------ DATASET EXCERPTS ------

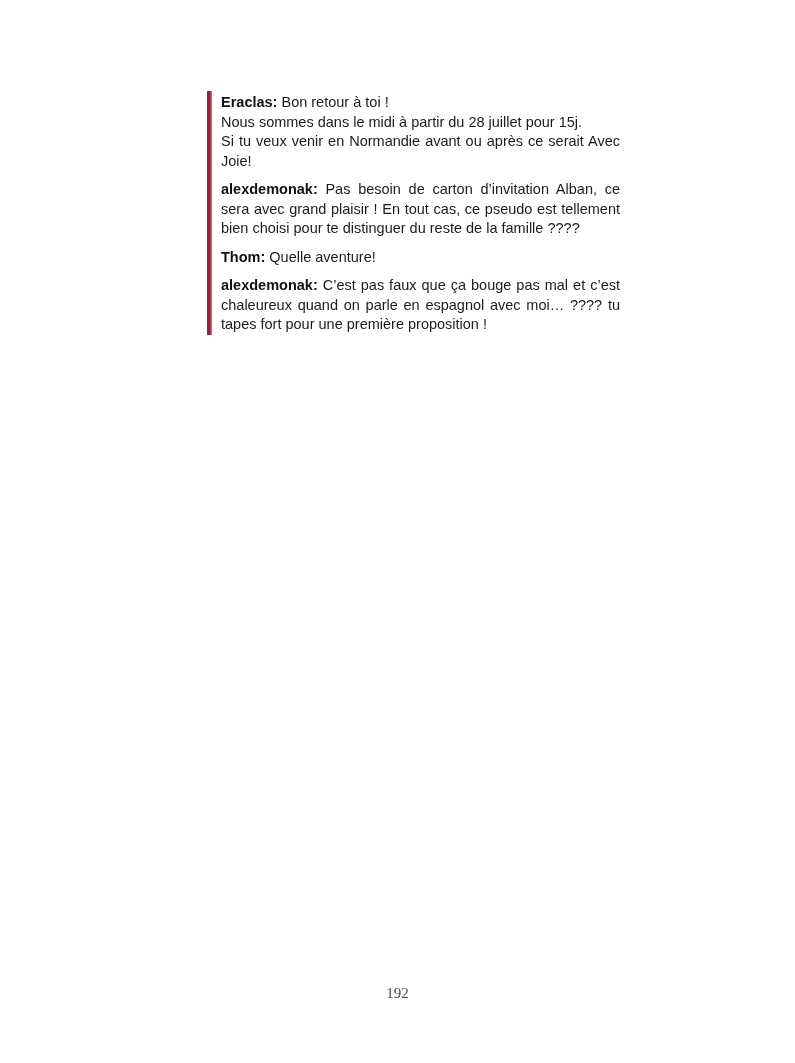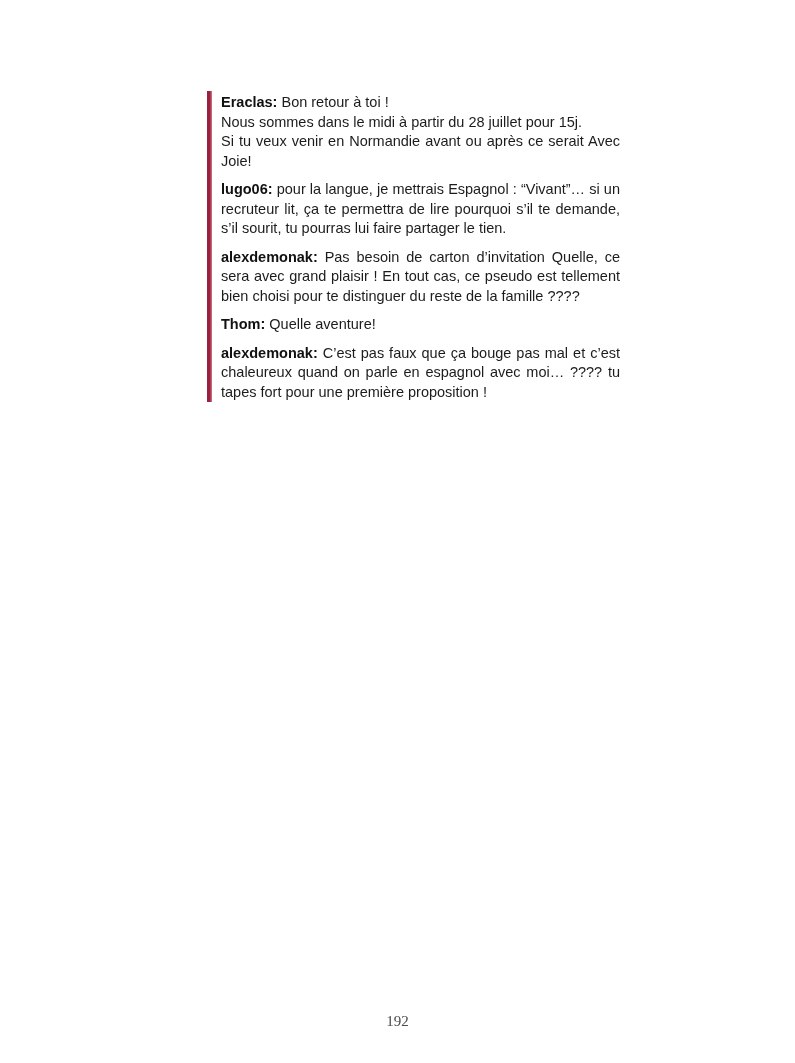--- a/index.html
+++ b/index.html
@@ -41,44 +41,43 @@
   .comment-author {
     font-weight: bold;
     color: #111111;
   }
   .comment-text {
     white-space: pre-wrap;
   }
   .page-number {
     position: absolute;
     left: 0;
-    top: 1013px;
+    top: 985px;
     width: 100%;
     text-align: center;
     font-family: "Liberation Serif", serif;
     font-size: 15px;
     color: #4a4a4a;
   }
 </style>
 </head>
 <body>
 
 <div class="page">
 
   <div class="comments">
     <div class="accent-bar" style="background: linear-gradient(90deg, rgb(154, 34, 64) 55%, rgb(212, 120, 143) 100%);"></div>
     <div class="comment-list">
 
       <p class="comment"><span class="comment-author">Eraclas:</span><span class="comment-text"> Bon retour à toi !
 Nous sommes dans le midi à partir du 28 juillet pour 15j.
 Si tu veux venir en Normandie avant ou après ce serait Avec Joie!</span></p>
 
-      <p class="comment"><span class="comment-author">lugo06:</span><span class="comment-text"> pour la langue, je mettrais Espagnol : “Vivant”… si un recruteur lit, ça te permettra de lire pourquoi s’il te demande, s’il sourit, tu pourras lui faire partager le tien.</span></p>
 
-      <p class="comment"><span class="comment-author">alexdemonak:</span><span class="comment-text"> Pas besoin de carton d’invitation Quelle, ce sera avec grand plaisir ! En tout cas, ce pseudo est tellement bien choisi pour te distinguer du reste de la famille ????</span></p>
+      <p class="comment"><span class="comment-author">alexdemonak:</span><span class="comment-text"> Pas besoin de carton d’invitation Alban, ce sera avec grand plaisir ! En tout cas, ce pseudo est tellement bien choisi pour te distinguer du reste de la famille ????</span></p>
 
       <p class="comment"><span class="comment-author">Thom:</span><span class="comment-text"> Quelle aventure!</span></p>
 
       <p class="comment"><span class="comment-author">alexdemonak:</span><span class="comment-text"> C’est pas faux que ça bouge pas mal et c’est chaleureux quand on parle en espagnol avec moi… ???? tu tapes fort pour une première proposition !</span></p>
 
     </div>
   </div>
 
   <div class="page-number">192</div>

------

▸ WORK ORDER: Leaving the images out, return every record exactly.

▸ EXERCISE RESULT:
--- a/index.html
+++ b/index.html
@@ -41,44 +41,43 @@
   .comment-author {
     font-weight: bold;
     color: #111111;
   }
   .comment-text {
     white-space: pre-wrap;
   }
   .page-number {
     position: absolute;
     left: 0;
-    top: 1013px;
+    top: 985px;
     width: 100%;
     text-align: center;
     font-family: "Liberation Serif", serif;
     font-size: 15px;
     color: #4a4a4a;
   }
 </style>
 </head>
 <body>
 
 <div class="page">
 
   <div class="comments">
     <div class="accent-bar" style="background: linear-gradient(90deg, rgb(154, 34, 64) 55%, rgb(212, 120, 143) 100%);"></div>
     <div class="comment-list">
 
       <p class="comment"><span class="comment-author">Eraclas:</span><span class="comment-text"> Bon retour à toi !
 Nous sommes dans le midi à partir du 28 juillet pour 15j.
 Si tu veux venir en Normandie avant ou après ce serait Avec Joie!</span></p>
 
-      <p class="comment"><span class="comment-author">lugo06:</span><span class="comment-text"> pour la langue, je mettrais Espagnol : “Vivant”… si un recruteur lit, ça te permettra de lire pourquoi s’il te demande, s’il sourit, tu pourras lui faire partager le tien.</span></p>
 
-      <p class="comment"><span class="comment-author">alexdemonak:</span><span class="comment-text"> Pas besoin de carton d’invitation Quelle, ce sera avec grand plaisir ! En tout cas, ce pseudo est tellement bien choisi pour te distinguer du reste de la famille ????</span></p>
+      <p class="comment"><span class="comment-author">alexdemonak:</span><span class="comment-text"> Pas besoin de carton d’invitation Alban, ce sera avec grand plaisir ! En tout cas, ce pseudo est tellement bien choisi pour te distinguer du reste de la famille ????</span></p>
 
       <p class="comment"><span class="comment-author">Thom:</span><span class="comment-text"> Quelle aventure!</span></p>
 
       <p class="comment"><span class="comment-author">alexdemonak:</span><span class="comment-text"> C’est pas faux que ça bouge pas mal et c’est chaleureux quand on parle en espagnol avec moi… ???? tu tapes fort pour une première proposition !</span></p>
 
     </div>
   </div>
 
   <div class="page-number">192</div>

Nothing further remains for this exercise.